A queste, prosegue lo studioso Tartamella, “si aggiungono alcuni testi di lessicografi ed enciclopedisti”. Ma come orientarsi nel lessico scurrile? “Una risorsa formidabile – riferisce lo studioso di linguistica specializzato in parolacce – è il dizionario online del lessico scurrile greco che si può trovare sul sito translatum.gr, che mostra un arsenale notevole: è una raccolta di 1.300 lemmi, e già questo numero dà un’idea concreta di quanto fosse ricco il ventaglio di parolacce nell’antichità. Per fare un confronto, le volgarità nel dizionario italiano sono poco più di 300; salgono a oltre 3.000 solo includendo i termini arcaici o allusivi”.
Tartamella indica inoltre che “c’è poi un verbo, rhaphanidóo, che significa ‘ravanellizzare'” spiegando che all’epoca degli elleni “era la pena riservata gli adulteri, puniti infilando un ravanello nel sedere depilato con la cenere calda”. “Dai Greci, insomma, – argomenta ancora – abbiamo ricevuto non solo parte del nostro lessico, ma anche una prospettiva sul mondo, un modo di guardare la realtà, sia nelle vette del pensiero filosofico che nelle bassezze del turpiloquio”.
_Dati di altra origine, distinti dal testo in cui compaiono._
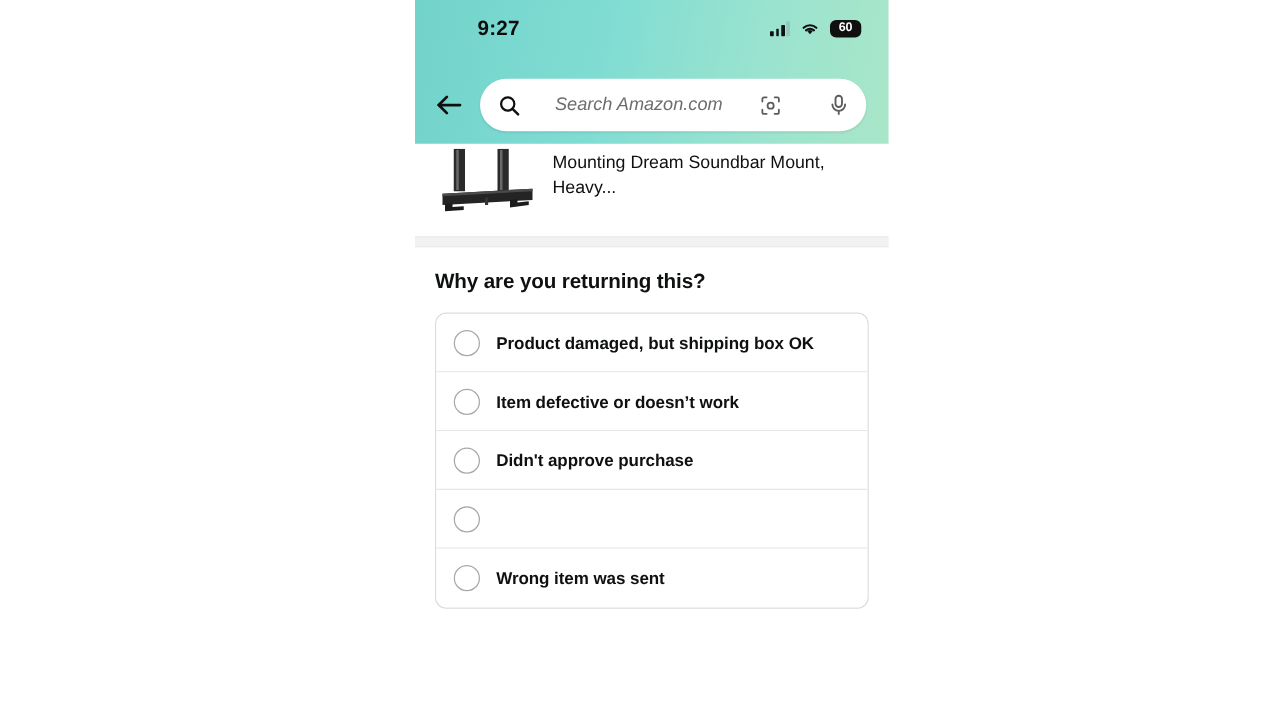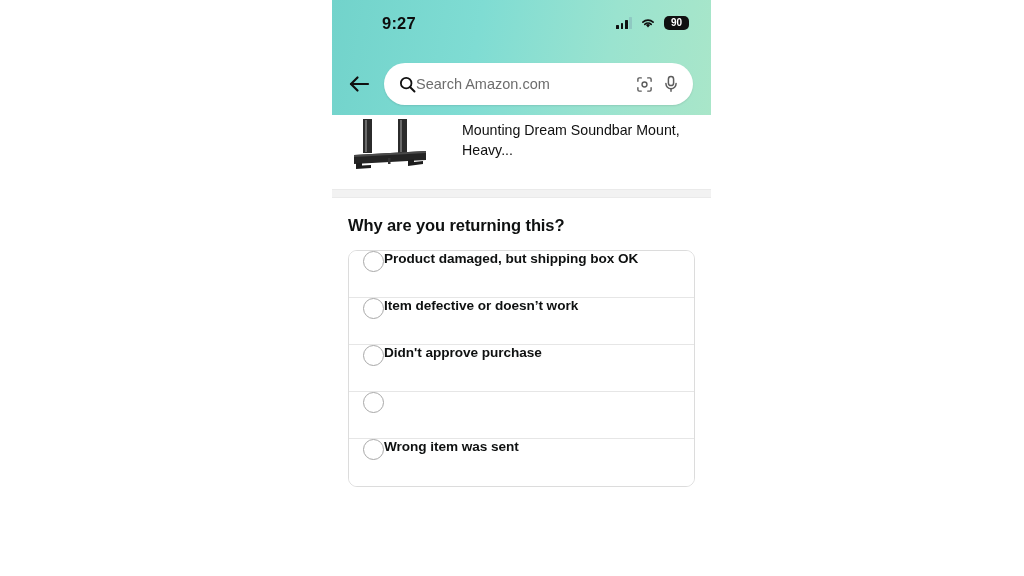"90" span.battery { text: 90 -> 60 }
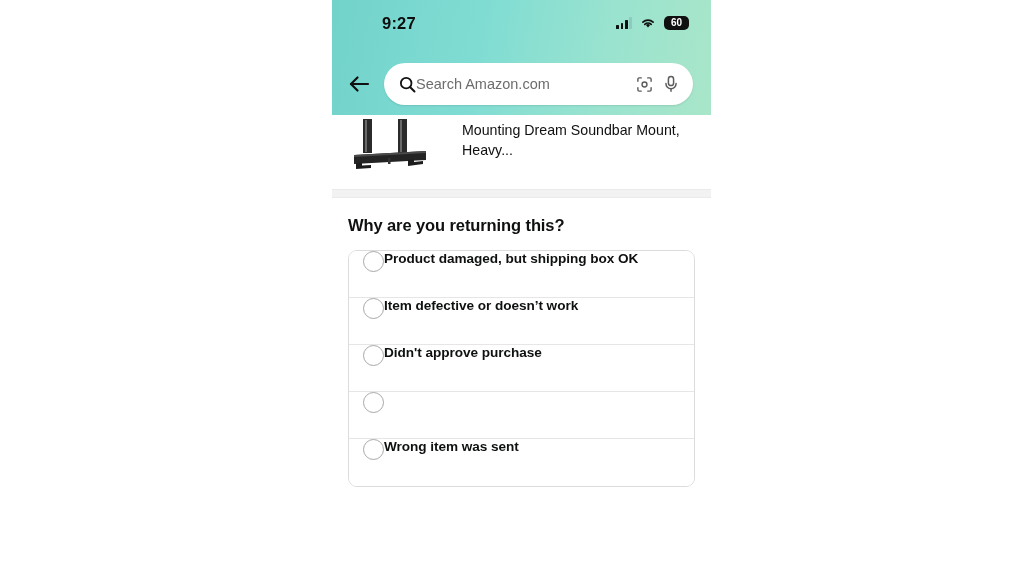"Search Amazon.com" #search-bar { font-style: none -> italic; gap: 0 -> 28px }
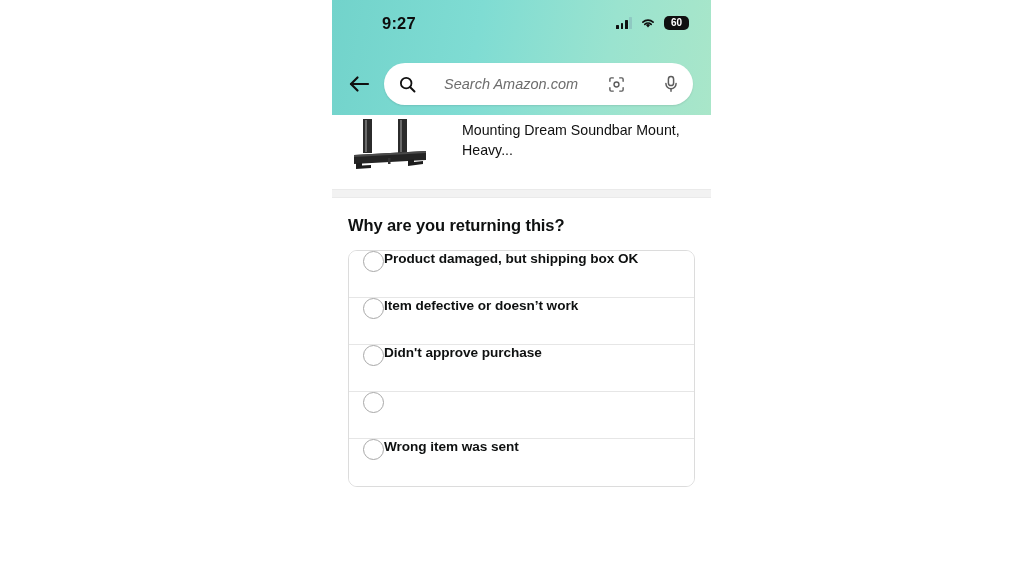"Mounting Dream Soundbar Mount, Heavy..." #product-strip { gap: 28px -> 8px }
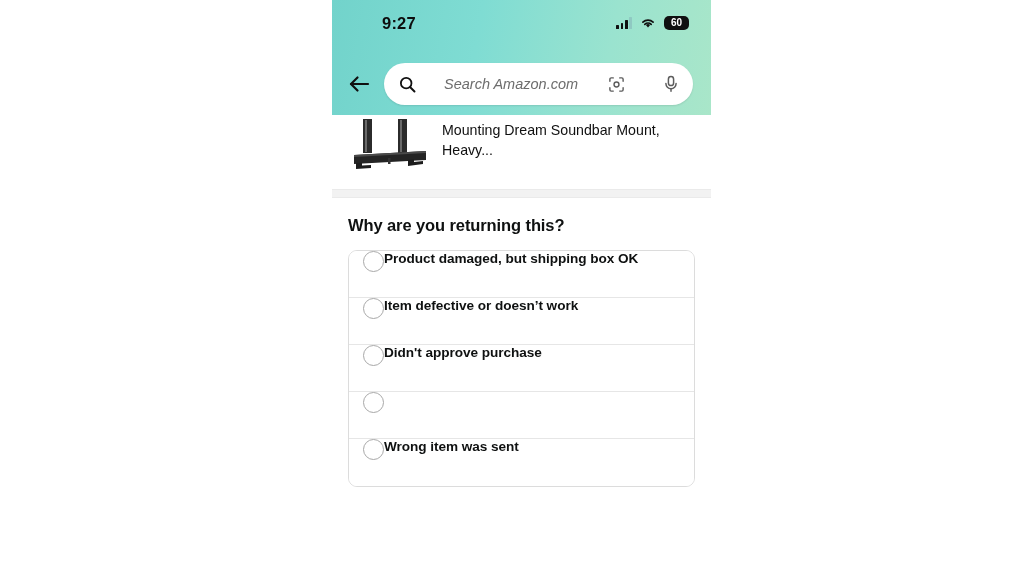"Product damaged, but shipping box" .reason-row { align-items: flex-start -> center; gap: none -> 13px }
Anche se, avverte, “accanto a suggestive somiglianze ci sono anche rilevanti differenze, soprattutto nel modo di intendere il sesso: i Greci non erano così libertini come potrebbe apparire a prima vista. Eppure, il turpiloquio antico non è stato ancora esplorato a fondo, gli studi sono pochi e limitati ad alcuni aspetti, e molti dizionari censurano le espressioni oscene” rivela infine.